Exercise
Nothing outside the range is wanted. Repeat exactly the lines below from the one with "background: #0f172a ->" through the one with "align-items: flex-end ->".

Data for analysis
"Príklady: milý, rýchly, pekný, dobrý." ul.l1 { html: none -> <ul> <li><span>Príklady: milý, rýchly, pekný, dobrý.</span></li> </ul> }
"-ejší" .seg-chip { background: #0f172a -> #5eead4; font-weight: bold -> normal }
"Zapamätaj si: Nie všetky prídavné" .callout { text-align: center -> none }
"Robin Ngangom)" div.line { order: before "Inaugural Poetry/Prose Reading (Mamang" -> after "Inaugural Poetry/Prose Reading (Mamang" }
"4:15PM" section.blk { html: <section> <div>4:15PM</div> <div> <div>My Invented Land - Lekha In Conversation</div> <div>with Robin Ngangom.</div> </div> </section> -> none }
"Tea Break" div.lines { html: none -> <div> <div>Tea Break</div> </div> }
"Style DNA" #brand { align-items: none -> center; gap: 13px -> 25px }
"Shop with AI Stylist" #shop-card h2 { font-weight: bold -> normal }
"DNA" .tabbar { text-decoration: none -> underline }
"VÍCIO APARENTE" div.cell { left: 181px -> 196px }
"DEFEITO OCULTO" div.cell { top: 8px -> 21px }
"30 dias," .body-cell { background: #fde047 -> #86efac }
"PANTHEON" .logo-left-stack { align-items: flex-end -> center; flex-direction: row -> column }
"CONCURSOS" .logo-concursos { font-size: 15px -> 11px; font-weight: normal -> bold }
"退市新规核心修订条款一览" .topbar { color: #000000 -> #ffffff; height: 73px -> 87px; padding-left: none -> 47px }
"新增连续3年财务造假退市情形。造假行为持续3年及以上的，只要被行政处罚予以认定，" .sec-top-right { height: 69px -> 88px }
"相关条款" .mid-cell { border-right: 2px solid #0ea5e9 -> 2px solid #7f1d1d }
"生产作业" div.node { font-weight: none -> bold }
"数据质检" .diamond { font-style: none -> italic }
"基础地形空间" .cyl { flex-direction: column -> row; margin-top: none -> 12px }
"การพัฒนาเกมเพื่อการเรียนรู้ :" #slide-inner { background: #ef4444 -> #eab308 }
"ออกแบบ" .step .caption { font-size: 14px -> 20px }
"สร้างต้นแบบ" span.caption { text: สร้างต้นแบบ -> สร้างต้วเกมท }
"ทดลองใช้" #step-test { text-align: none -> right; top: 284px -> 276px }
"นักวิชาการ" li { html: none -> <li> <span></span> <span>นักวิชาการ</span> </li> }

Answer
"-ejší" .seg-chip { background: #0f172a -> #5eead4; font-weight: bold -> normal }
"Zapamätaj si: Nie všetky prídavné" .callout { text-align: center -> none }
"Robin Ngangom)" div.line { order: before "Inaugural Poetry/Prose Reading (Mamang" -> after "Inaugural Poetry/Prose Reading (Mamang" }
"4:15PM" section.blk { html: <section> <div>4:15PM</div> <div> <div>My Invented Land - Lekha In Conversation</div> <div>with Robin Ngangom.</div> </div> </section> -> none }
"Tea Break" div.lines { html: none -> <div> <div>Tea Break</div> </div> }
"Style DNA" #brand { align-items: none -> center; gap: 13px -> 25px }
"Shop with AI Stylist" #shop-card h2 { font-weight: bold -> normal }
"DNA" .tabbar { text-decoration: none -> underline }
"VÍCIO APARENTE" div.cell { left: 181px -> 196px }
"DEFEITO OCULTO" div.cell { top: 8px -> 21px }
"30 dias," .body-cell { background: #fde047 -> #86efac }
"PANTHEON" .logo-left-stack { align-items: flex-end -> center; flex-direction: row -> column }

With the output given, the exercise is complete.